━━ PROVIDED ENTRIES

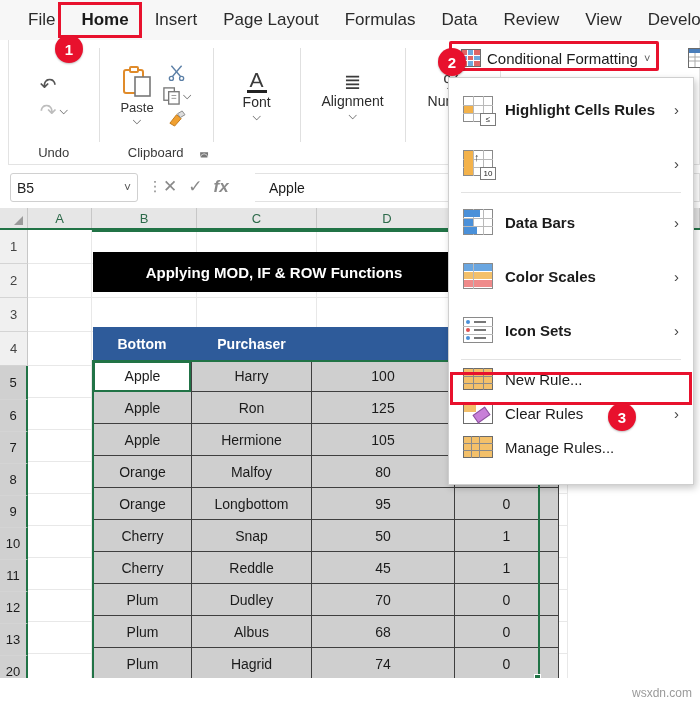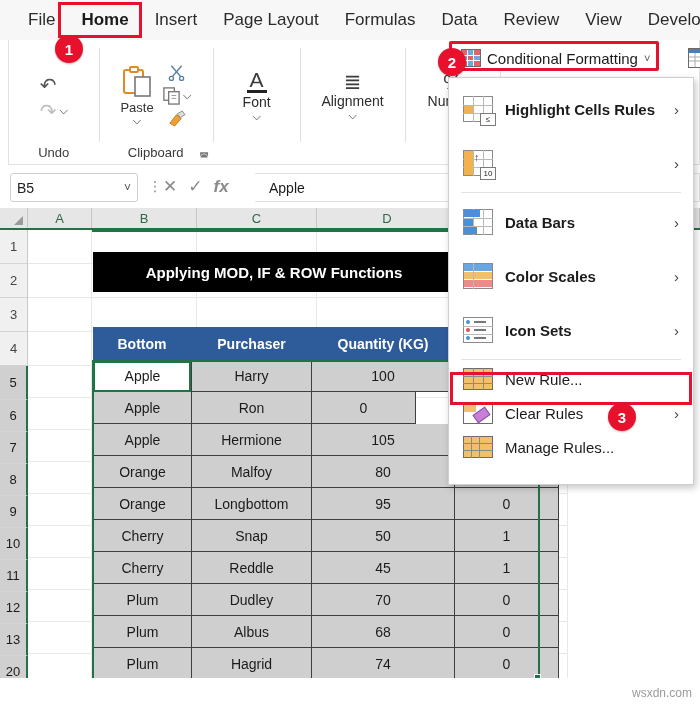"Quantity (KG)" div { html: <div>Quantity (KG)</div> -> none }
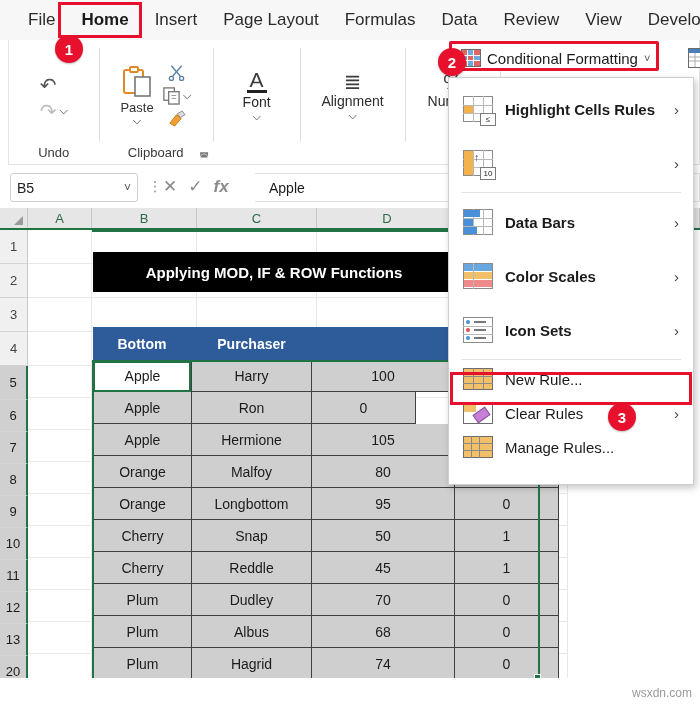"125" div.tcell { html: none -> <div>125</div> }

━━━━
━━ PROVIDED ENTRIES

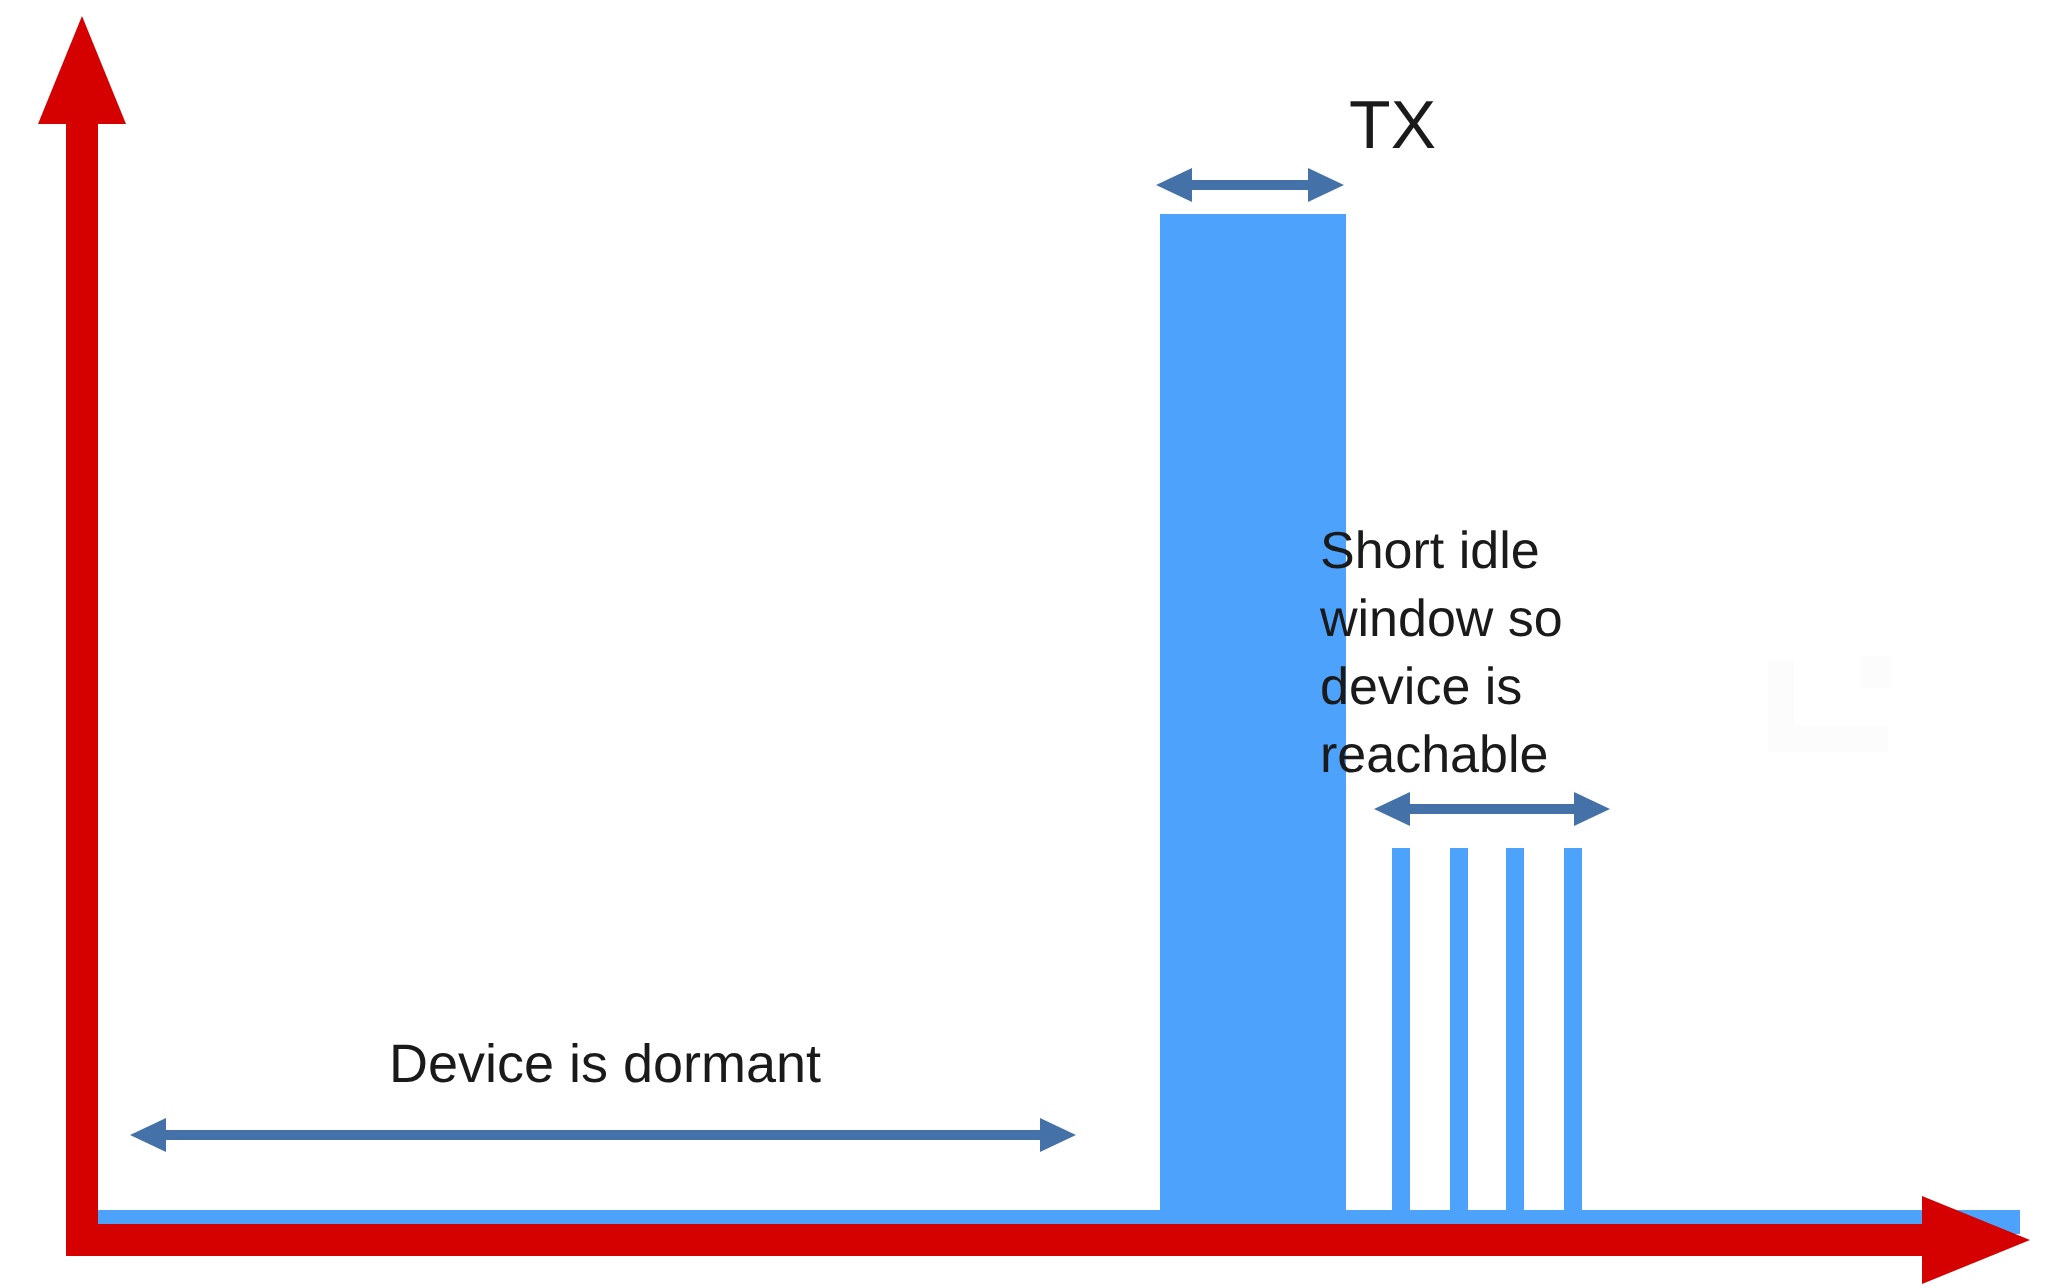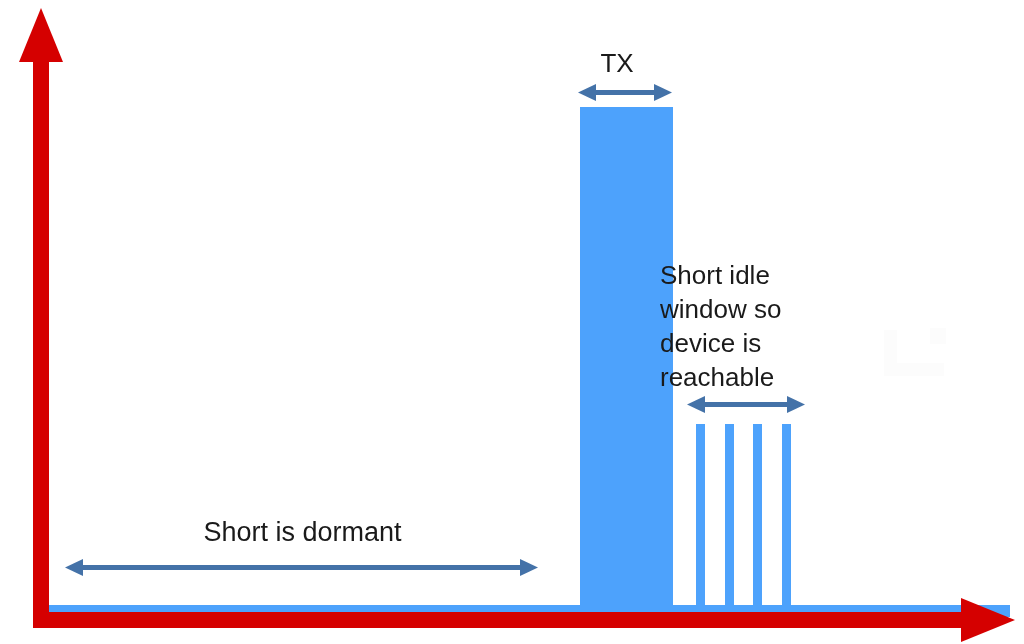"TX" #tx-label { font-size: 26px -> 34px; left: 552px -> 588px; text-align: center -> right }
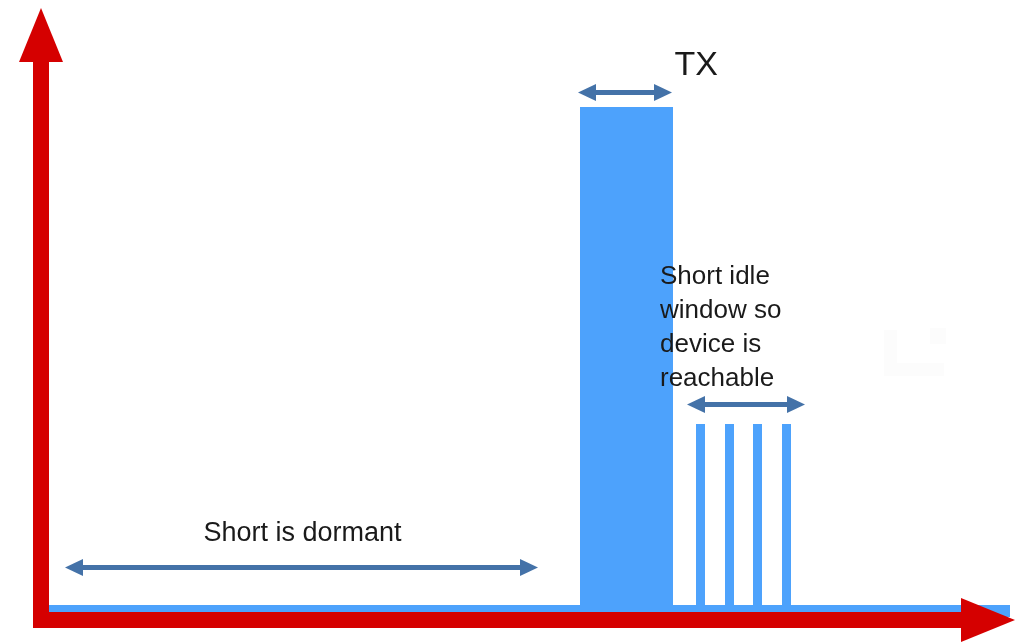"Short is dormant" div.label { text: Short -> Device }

━━━━
━━ PROVIDED ENTRIES

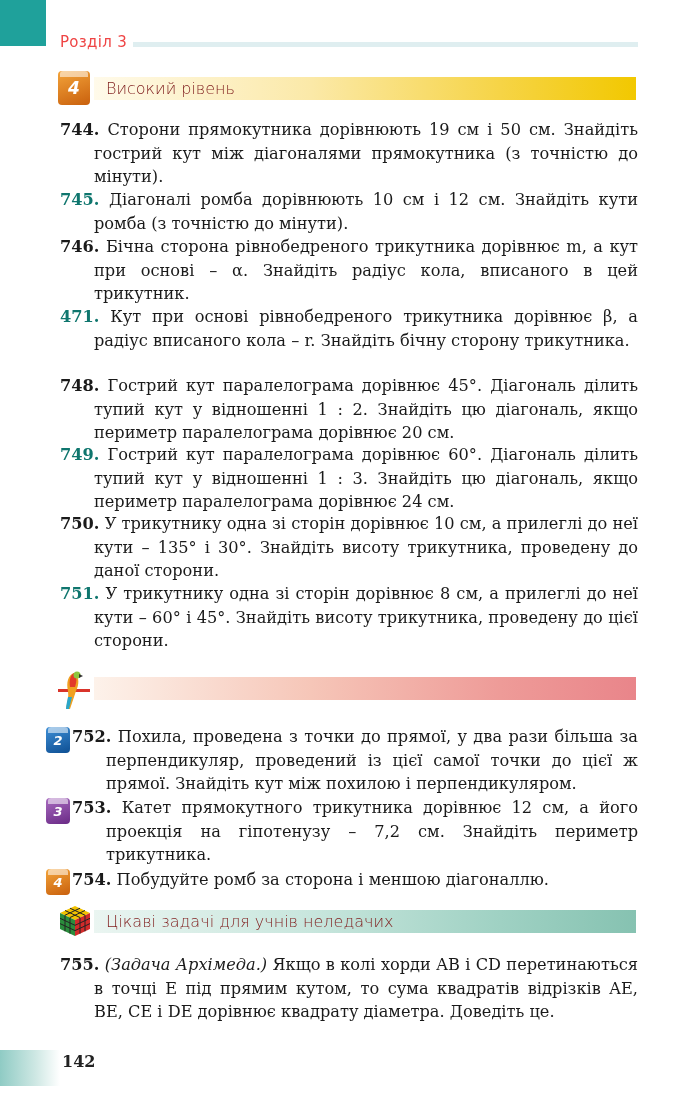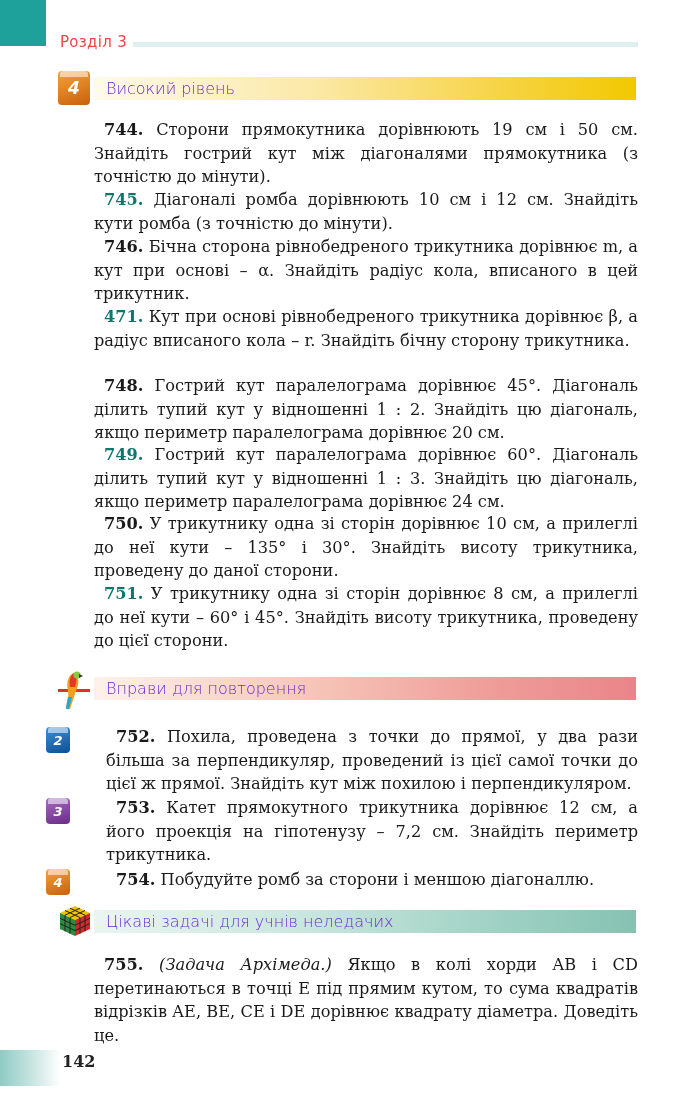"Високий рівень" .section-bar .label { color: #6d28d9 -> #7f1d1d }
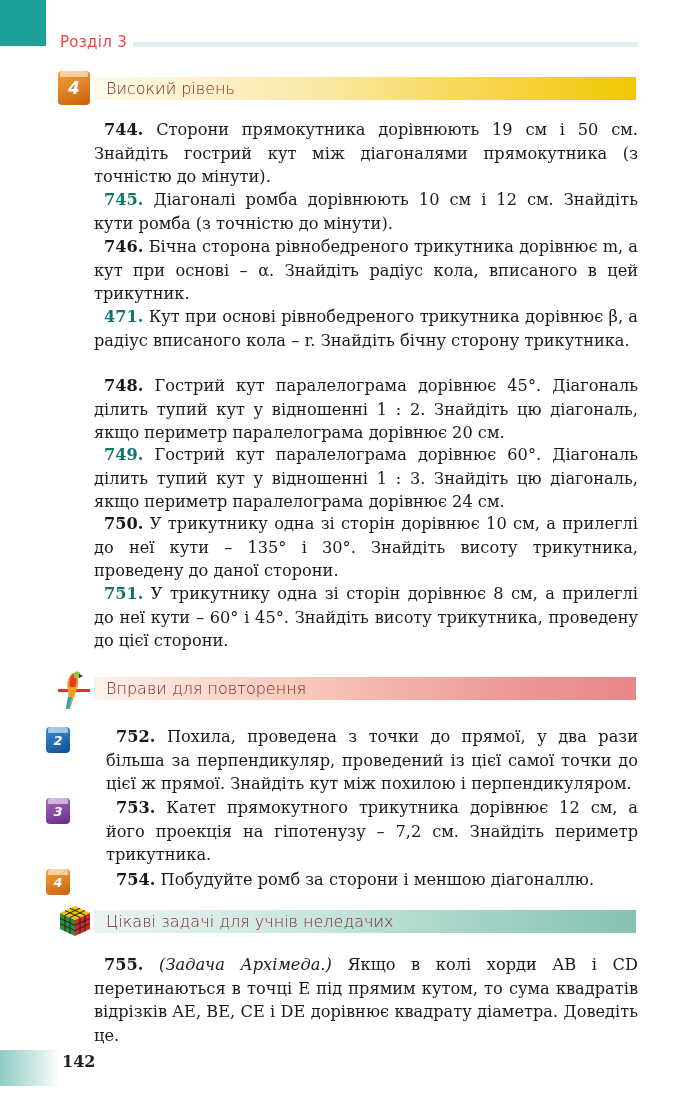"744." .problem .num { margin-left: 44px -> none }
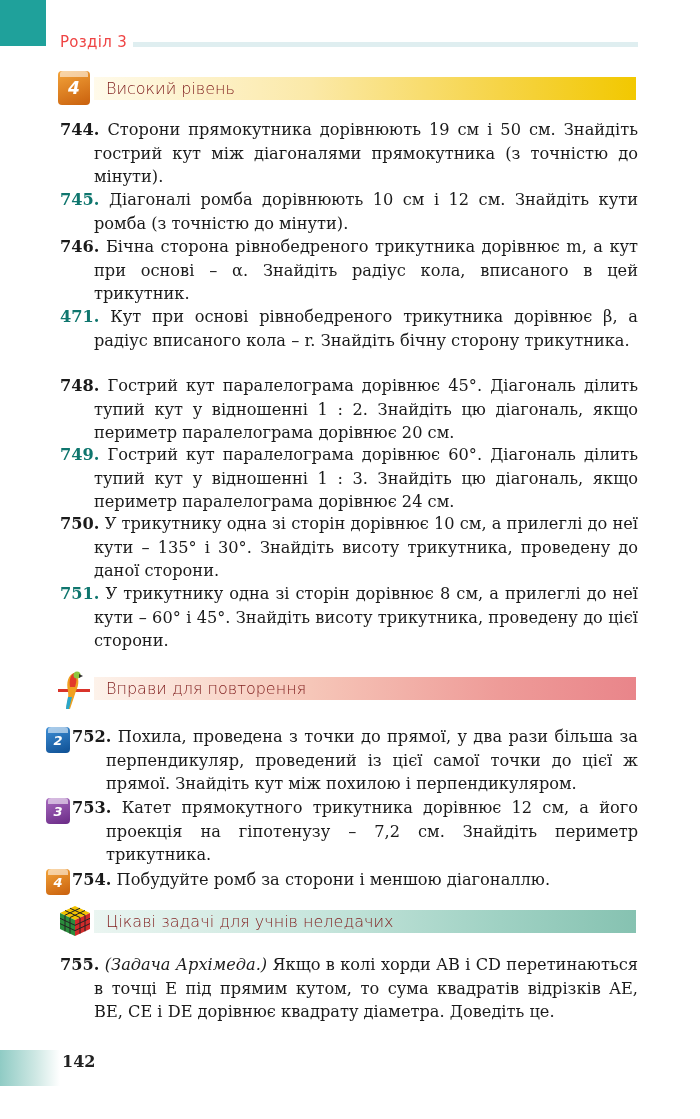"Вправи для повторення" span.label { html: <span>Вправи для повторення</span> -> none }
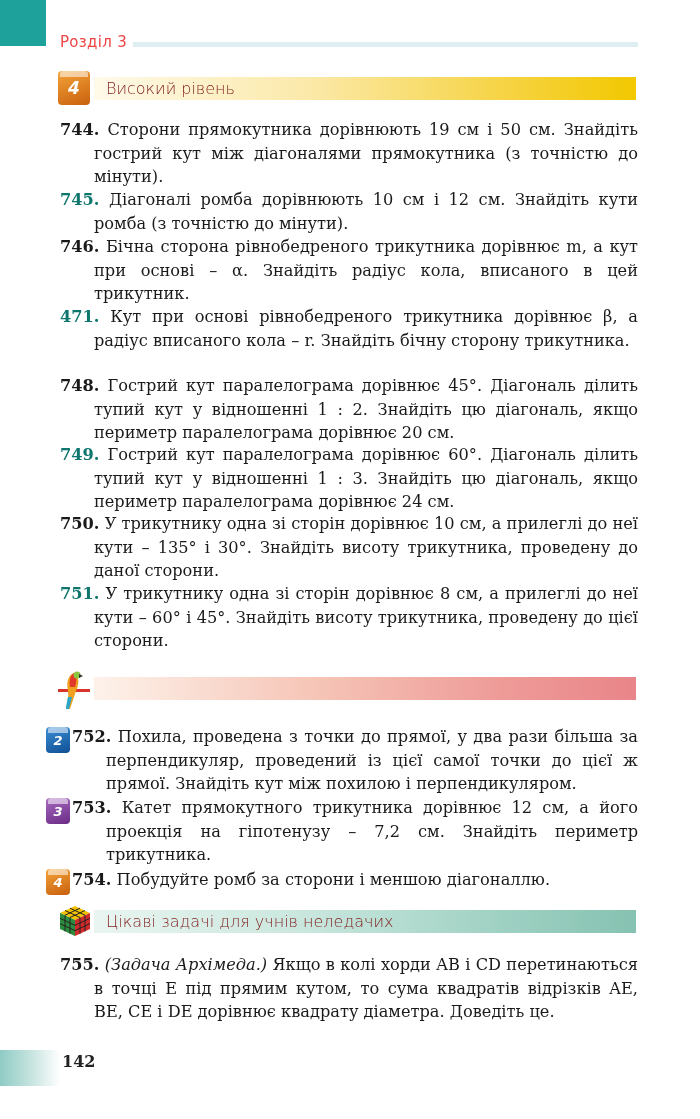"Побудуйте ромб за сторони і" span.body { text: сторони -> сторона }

━━━━

Within the material above, find the part that opens with the line containing "html: <div>Quantity (KG)</div>" and closes with the line containing "html: none ->", and reproduce it exactly without the pictures.

"Quantity (KG)" div { html: <div>Quantity (KG)</div> -> none }
"125" div.tcell { html: none -> <div>125</div> }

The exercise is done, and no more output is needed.